Jeudi dernier, Gmail a annoncé sur son blog sa dernière « innovation ». Grâce à Google+ chaque utilisateur de Gmail peut désormais écrire un courriel à une personne dont il ne dispose pas de l’adresse mail.

Le principe est simple. Aussi simple que lorsque l’on se créée un adresse Gmail, un compte Google + est automatiquement créé puis y est associé. Fort de ces données, le géant américain propose donc maintenant à ses utilisateurs de se retrouver plus facilement.
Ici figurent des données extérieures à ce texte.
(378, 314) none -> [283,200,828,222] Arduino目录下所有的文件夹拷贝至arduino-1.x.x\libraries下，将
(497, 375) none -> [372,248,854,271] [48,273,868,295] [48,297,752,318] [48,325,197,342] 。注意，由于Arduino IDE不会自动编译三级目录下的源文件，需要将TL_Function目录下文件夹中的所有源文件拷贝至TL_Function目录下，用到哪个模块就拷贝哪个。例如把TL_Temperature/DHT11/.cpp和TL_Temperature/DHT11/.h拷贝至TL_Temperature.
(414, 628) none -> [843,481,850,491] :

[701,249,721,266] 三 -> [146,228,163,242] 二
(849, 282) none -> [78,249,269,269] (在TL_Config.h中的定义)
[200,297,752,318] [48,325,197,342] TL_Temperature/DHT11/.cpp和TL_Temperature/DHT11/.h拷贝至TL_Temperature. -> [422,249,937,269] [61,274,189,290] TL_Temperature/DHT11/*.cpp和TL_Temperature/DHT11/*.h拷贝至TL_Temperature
Ainsi, si un individu A a ajouté un individu B à ses cercles, Google permet alors à A d’écrire un mail à B, alors même que A ne dispose pas de l’adresse mail de B.

Certaines limites

La méthode comporte néanmoins des limites. A ne peut écrire qu’un seul mail à B avant que celui-ci ne prenne une décision. Cette décision peut être de répondre à A, ce qui entraînera l’obtention par A du mail de B. Inversement, si B jette le premier mail de A en courrier indésirable, A ne pourra alors plus écrire à B. C’est en quelque sorte le même principe que la seconde boite de réception dénommée « autre », et placée à côté de l’originale sur Facebook.

Une adresse mail à paramétrer

Comme sur le premier réseau social au monde également, on peut paramétrer « l’ouverture » de son adresse mail. Il faut pour cela aller dans les paramètres généraux. À la question : « Qui peut vous envoyer des e-mails via votre profil Google+ ? », on découvre quatre possibilités : « tout le monde sur Google+ » est évidemment le paramètre par défaut. Mais il peut être modifié en « cercles étendus », « cercles » et « personne ».

A qui profite ce changement?

« Avez-vous déjà commencé à rédiger un email à quelqu’un avant de vous rendre compte à mi-chemin que vous n’aviez pas échangé vos adresses mails ? » Ainsi Gmail entamait sur son blog sa communication autour de la nouveauté. Un argument principal recevable. Mais ne serait-ce pas là un moyen de créer du passage sur un Google +? Un réseau social, qui a beau clamé récemment qu’il réunissait désormais 540 millions d’utilisateurs, peine encore à séduire. Reste que l’innovation en question ouvre une boîte de Pandore… aux spams. Un pas de plus en défaveur de la protection de la vie privée.